A retail app hosted on Kubernetes saw 7x traffic on Independence Day flash sale. Cluster Autoscaler kicked in, but cloud region had no extra capacity. Result: new pods stayed pending, service crashed mid-sale.

Fix:

  • Pre-scale clusters before predictable events.
  • Test Autoscaler behavior.
  • Keep one extra node group always ready for burst traffic.
  • Use Pod Priority Classes for critical services.

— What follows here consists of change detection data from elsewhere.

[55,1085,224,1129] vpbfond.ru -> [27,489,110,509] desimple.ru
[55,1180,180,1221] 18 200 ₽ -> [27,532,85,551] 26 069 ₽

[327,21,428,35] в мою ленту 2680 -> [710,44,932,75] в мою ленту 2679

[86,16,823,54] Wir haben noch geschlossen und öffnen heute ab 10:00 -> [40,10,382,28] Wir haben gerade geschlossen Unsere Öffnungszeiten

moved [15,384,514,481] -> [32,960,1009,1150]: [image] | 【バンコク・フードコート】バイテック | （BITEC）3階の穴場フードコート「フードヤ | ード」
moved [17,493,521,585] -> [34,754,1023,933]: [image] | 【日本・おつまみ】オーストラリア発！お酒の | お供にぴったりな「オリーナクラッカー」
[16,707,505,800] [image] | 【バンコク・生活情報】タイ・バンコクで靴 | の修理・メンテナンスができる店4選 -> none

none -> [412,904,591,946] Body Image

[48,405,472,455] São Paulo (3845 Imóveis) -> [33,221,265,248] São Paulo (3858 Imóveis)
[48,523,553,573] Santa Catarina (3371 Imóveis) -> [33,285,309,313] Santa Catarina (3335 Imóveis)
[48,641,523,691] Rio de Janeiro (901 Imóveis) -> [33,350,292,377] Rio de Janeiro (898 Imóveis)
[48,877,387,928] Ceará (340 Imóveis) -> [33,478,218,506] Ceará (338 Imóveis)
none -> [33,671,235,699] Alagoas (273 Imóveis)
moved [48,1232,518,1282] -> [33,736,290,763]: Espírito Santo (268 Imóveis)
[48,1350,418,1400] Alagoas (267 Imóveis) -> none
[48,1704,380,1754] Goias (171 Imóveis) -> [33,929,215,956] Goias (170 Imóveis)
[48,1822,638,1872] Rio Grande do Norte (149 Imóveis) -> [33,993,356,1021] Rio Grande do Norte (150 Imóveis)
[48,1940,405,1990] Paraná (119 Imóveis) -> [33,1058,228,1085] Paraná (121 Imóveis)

🧩 Production RCA Example: Full Breakdown

CategoryIssueRoot CauseFix
ResourcePods OOMKilledIncorrect memory limitsLoad-based tuning
StoragePVC TerminatingNFS slownessSwitched to Ceph
Control PlaneAPI ThrottlingOver-scraping by monitoringReduced scrape intervals
ScalingPods PendingRegion capacity exhaustedPre-scaled nodes
MonitoringNo alert on DB latencyMetrics missingAdded business KPI alert

Business Impact:

  • Outage: 1 hour during monthly settlement window.
  • Estimated financial loss: ₹8 crores.
  • Reputation impact: Severe.

🧠 Key Lessons

  1. Don’t treat staging as a toy. Make it a production replica.
  2. Observe before you optimize. Metrics are your compass.
  3. Prepare for Indian peak loads. Test during festival traffic.
  4. Document everything. RCAs build team maturity.
  5. Keep ownership clear. Every cluster needs accountability.

🏁 Conclusion

Kubernetes doesn’t fail because it’s unstable. It fails because teams treat production like development.
Real success comes from discipline — proper capacity planning, observability, and ownership.

If Indian companies want to make Kubernetes reliable, they must stop copying western setups blindly and start adapting to their own infrastructure realities — limited bandwidth, shared storage, and unpredictable traffic.